CPSR is a national organization of professionals in the computing
field.
I would like to speak with you about privacy protection and the
future of the NREN. This is item 6 identified in the NREN research
agenda. Richard Civille will speak with you next about CPSR's work
to promote Local Civic Networks.
During the past few years CPSR has coordinated several national
efforts to promote privacy protection for network communication.
>From cryptography to Caller ID, we have sought to ensure that the
rapid developments in the communications infrastructure do not
diminish the privacy we all value. We believe that the future of
network communications depends largely on the ability to make
certain that sufficient privacy protection is available for all
users of the network.
In this effort we have worked closely with the library
community.

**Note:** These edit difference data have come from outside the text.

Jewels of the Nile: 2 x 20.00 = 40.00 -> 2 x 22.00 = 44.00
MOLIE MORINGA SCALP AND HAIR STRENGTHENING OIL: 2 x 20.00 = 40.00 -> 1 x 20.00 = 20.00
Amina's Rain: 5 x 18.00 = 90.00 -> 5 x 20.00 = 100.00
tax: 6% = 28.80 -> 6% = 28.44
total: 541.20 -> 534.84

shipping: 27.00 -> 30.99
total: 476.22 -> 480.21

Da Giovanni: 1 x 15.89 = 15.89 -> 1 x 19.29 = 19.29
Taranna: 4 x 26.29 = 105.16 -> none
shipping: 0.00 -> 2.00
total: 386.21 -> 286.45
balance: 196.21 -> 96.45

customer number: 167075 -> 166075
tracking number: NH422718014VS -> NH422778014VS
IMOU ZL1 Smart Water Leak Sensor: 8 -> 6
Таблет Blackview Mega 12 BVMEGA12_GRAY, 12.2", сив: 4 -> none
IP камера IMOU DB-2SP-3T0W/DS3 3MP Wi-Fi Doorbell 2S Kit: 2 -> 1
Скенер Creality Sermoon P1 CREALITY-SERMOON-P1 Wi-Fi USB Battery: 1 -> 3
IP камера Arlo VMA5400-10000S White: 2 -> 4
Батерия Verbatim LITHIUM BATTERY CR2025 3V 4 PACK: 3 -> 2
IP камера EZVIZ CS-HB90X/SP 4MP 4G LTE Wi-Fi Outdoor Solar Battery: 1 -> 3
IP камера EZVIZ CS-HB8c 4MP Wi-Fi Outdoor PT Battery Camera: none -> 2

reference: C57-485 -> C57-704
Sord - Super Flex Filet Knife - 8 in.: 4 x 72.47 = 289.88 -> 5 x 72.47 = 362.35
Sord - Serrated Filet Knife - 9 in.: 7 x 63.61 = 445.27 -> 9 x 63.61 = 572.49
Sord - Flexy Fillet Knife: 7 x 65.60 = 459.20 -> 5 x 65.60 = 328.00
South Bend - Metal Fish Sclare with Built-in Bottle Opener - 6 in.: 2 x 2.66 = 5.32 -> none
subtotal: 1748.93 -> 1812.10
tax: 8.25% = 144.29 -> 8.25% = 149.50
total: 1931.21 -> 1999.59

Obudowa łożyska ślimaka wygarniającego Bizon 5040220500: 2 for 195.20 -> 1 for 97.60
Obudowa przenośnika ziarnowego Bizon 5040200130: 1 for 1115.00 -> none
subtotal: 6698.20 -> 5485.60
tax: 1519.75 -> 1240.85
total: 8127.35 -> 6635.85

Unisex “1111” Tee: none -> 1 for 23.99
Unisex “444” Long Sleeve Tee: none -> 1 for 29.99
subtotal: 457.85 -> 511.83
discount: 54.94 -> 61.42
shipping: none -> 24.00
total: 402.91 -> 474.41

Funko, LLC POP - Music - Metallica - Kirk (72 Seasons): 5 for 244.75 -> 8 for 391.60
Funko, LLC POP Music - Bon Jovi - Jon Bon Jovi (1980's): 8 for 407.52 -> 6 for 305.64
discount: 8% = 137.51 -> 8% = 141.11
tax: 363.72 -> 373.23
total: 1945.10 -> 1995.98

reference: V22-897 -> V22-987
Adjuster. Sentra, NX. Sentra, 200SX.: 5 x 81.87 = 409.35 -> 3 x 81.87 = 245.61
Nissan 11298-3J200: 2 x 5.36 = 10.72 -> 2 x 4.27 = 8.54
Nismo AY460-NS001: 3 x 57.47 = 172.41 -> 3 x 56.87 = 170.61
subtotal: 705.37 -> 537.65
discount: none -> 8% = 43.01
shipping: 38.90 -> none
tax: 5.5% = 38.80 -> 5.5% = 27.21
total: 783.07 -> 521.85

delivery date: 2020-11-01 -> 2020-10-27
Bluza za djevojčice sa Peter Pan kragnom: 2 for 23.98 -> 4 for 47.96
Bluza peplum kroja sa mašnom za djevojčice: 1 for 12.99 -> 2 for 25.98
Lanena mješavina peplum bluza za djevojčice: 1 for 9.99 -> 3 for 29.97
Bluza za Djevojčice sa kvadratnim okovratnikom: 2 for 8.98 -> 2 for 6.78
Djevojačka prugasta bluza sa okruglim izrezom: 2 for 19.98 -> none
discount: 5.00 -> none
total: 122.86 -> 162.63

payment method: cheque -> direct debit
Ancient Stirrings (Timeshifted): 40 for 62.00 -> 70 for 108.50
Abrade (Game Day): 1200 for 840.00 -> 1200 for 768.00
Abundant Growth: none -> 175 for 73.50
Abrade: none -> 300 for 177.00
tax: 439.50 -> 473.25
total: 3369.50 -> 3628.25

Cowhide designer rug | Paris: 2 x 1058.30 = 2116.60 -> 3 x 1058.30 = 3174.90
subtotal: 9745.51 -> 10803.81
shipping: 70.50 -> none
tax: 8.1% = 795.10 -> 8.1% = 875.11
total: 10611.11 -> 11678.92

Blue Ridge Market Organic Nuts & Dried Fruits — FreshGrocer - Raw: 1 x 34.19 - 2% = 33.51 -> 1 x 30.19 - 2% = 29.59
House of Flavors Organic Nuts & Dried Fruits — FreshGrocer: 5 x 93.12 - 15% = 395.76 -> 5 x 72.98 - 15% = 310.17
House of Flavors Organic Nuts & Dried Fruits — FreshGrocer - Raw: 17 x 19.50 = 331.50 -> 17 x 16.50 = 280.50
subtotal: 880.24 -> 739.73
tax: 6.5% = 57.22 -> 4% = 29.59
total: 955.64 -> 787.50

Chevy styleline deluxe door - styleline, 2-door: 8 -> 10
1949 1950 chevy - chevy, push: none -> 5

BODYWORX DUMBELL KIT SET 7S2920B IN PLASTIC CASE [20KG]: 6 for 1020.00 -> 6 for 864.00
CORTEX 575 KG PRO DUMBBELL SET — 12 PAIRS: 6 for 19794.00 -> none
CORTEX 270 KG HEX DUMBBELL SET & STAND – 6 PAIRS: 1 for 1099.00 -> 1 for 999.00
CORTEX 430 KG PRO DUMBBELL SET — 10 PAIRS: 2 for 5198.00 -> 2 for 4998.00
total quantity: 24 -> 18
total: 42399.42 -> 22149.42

It became clear to us that library organizations have a
special appreciation for the importance of privacy protection. For
many, privacy is the critical safeguard that protects intellectual
freedom and promotes the open exchange of information. The
American Library Association, the Association of Research and other
library organizations have all shown their support for privacy
protection through codes of conduct, policy statements, and research
conferences.
We have also worked closely with telecommunication policy
makers in the United States and around the world. The New York
state Public Service Commission issued a policy on
telecommunication privacy which set out several principles for
network communications. These recommendations have been followed
in several states. More recently, the Minister of Communications
in Canada issued a series of principles on communications policy.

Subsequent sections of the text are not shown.